Early Center of Ranching on Willow Creek

By Steve Lent, Museum Historian

One of the landmarks on early maps of Central Oregon identifies Willoughby which was located along Willow Creek just north of Grizzly Mountain. The area was among the earliest settled regions in Central Oregon. The exact location of the site is not known but it is believed to have been not far south of the later town site of Grizzly. A post office was established on the Wasco County list on May 20, 1872 with Robert Warren the first postmaster. It was the first post office in what eventually became Jefferson County.

Reason Willoughby and his family were early settlers in the immediate area. They came from Linn County near Harrisburg, Oregon. Reason was born in Indiana about 1852 and his wife Anna was born in Oregon about 1857. Warren Glaze, an early pioneer in Central Oregon, told noted local historian Frances Juris that he knew Dr. Claire Willoughby, who was a dentist in Prineville in the early 1900's.

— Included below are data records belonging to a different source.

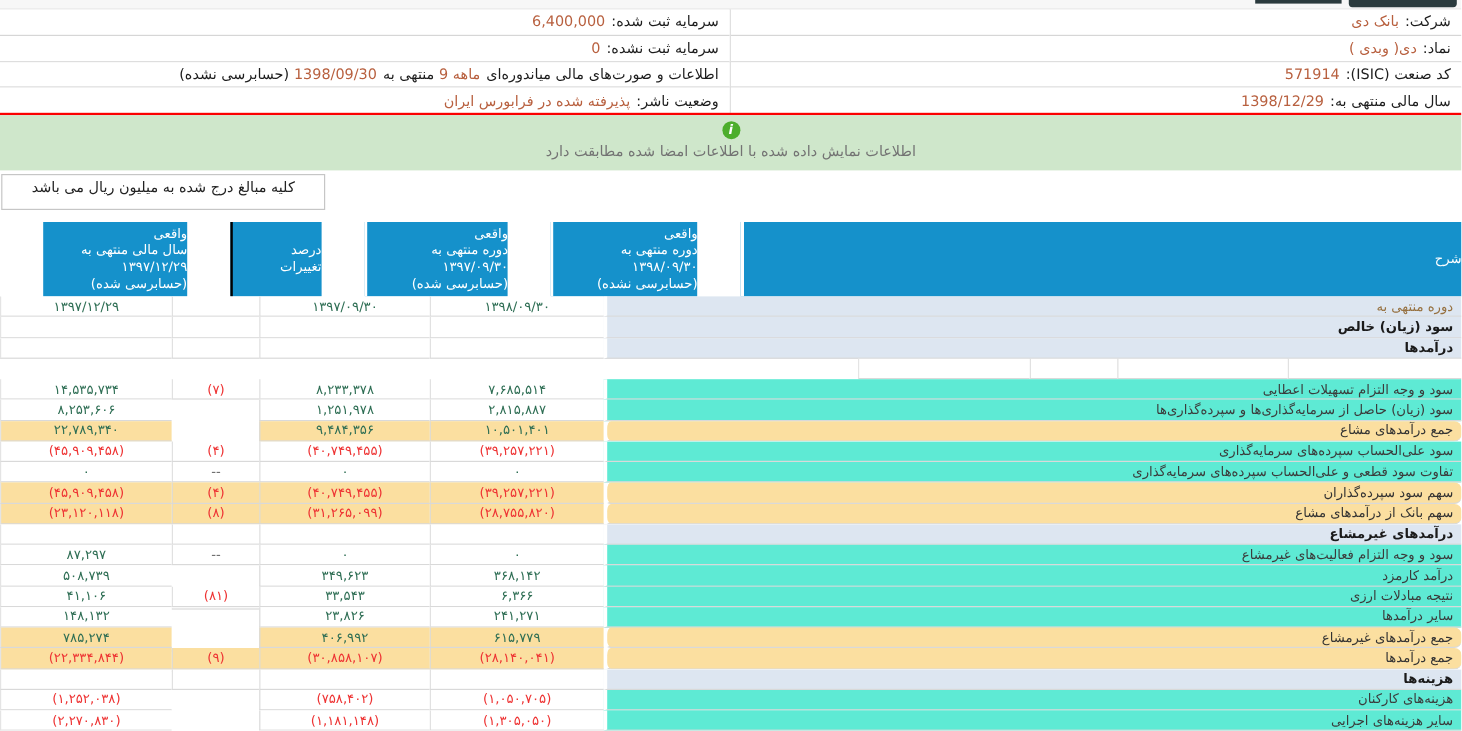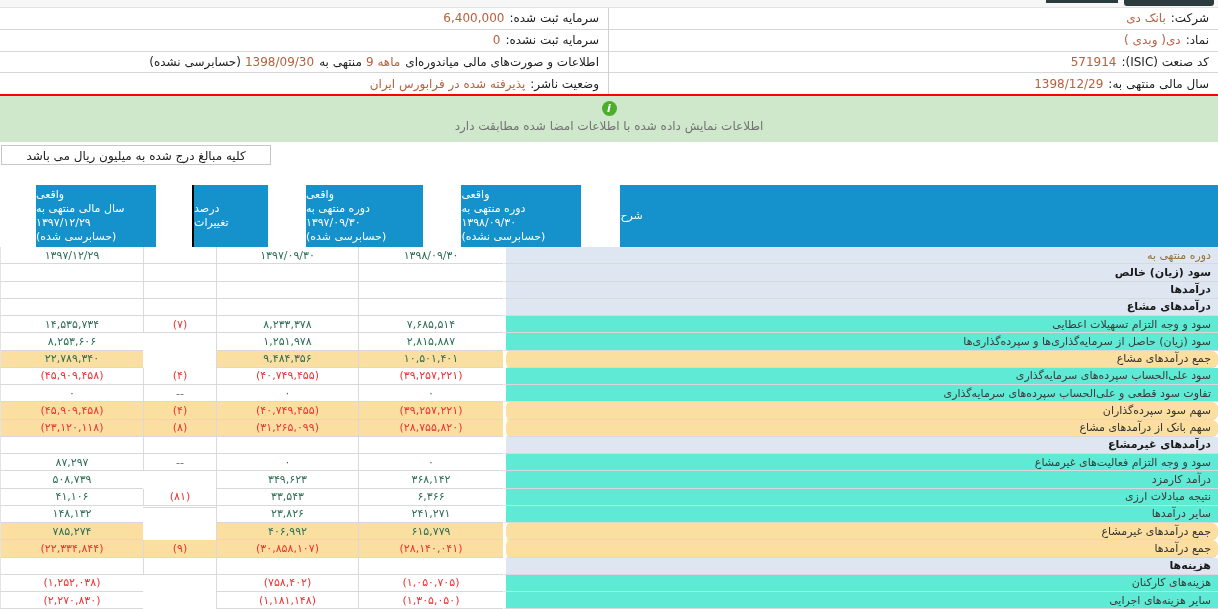"کلیه مبالغ درج شده به" .unit-box { height: 20px -> 30px }
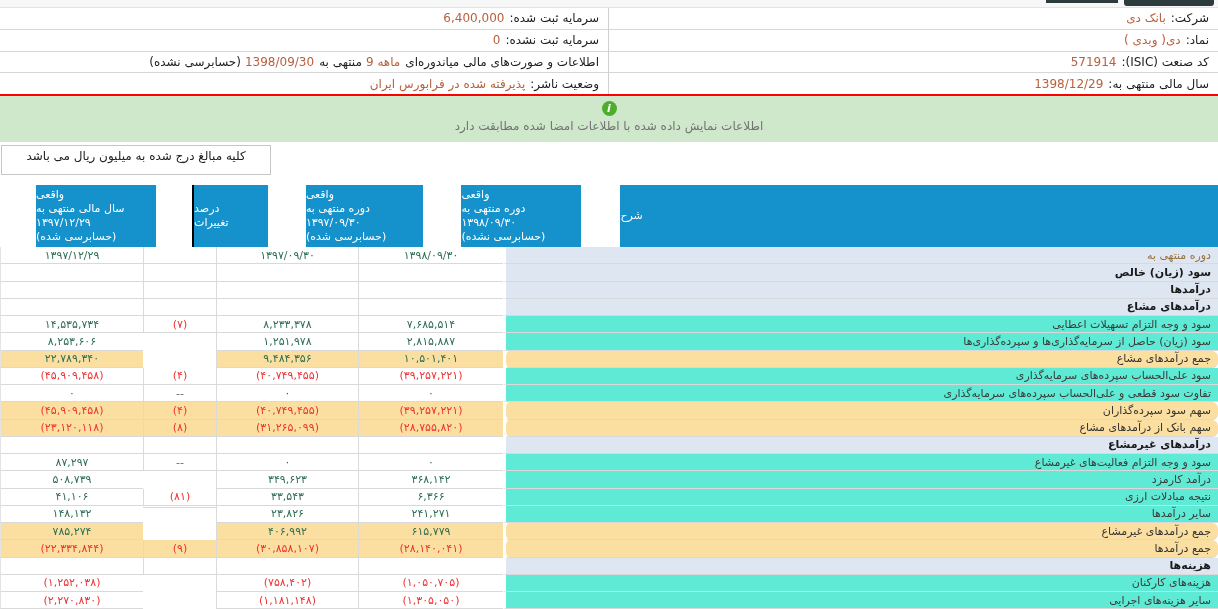"واقعی" .th { align-items: flex-end -> flex-start }
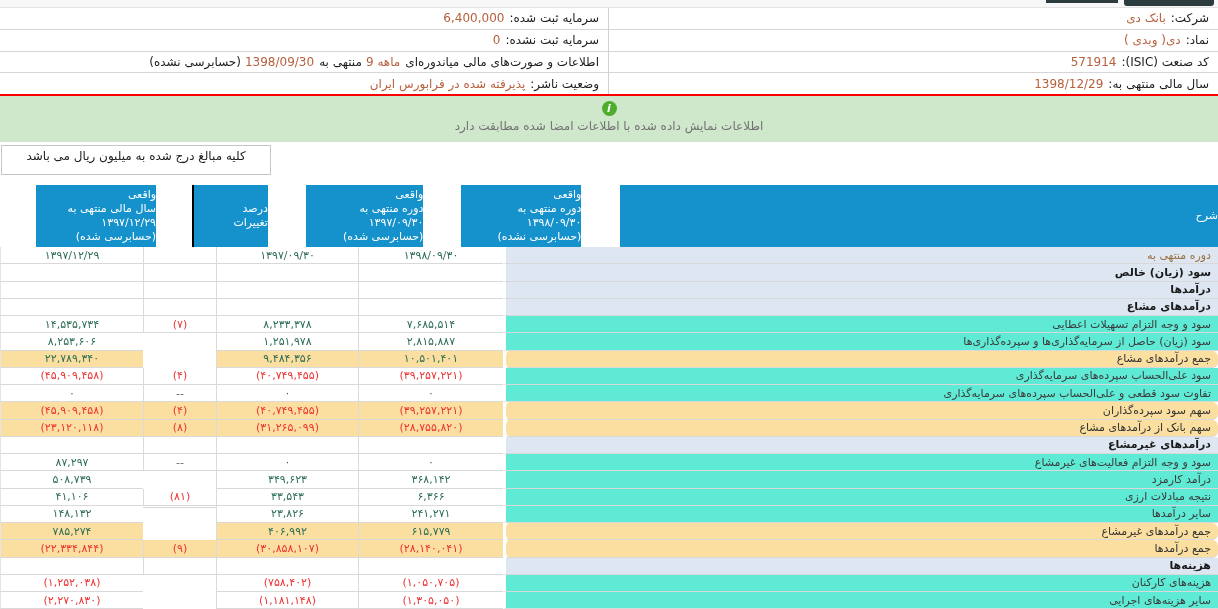"درآمدهای مشاع" div.td { html: <div>درآمدهای مشاع</div> -> none }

According to Glaze the doctor stated that his family was among the earliest settlers in the Willow Creek vicinity coming in the early 1870's. They also had a homestead further north near Hay Creek. The family moved back to the Willamette Valley after living in the Willow Creek region for several years.

Reason became a dentist in Eugene and his son Claire was a dentist in Prineville before joining his father in practice in Eugene. Willoughby post office was discontinued on March 7, 1897. Another post office was established nearby and named Cleek and after it was discontinued the post office of Grizzly was established near the site.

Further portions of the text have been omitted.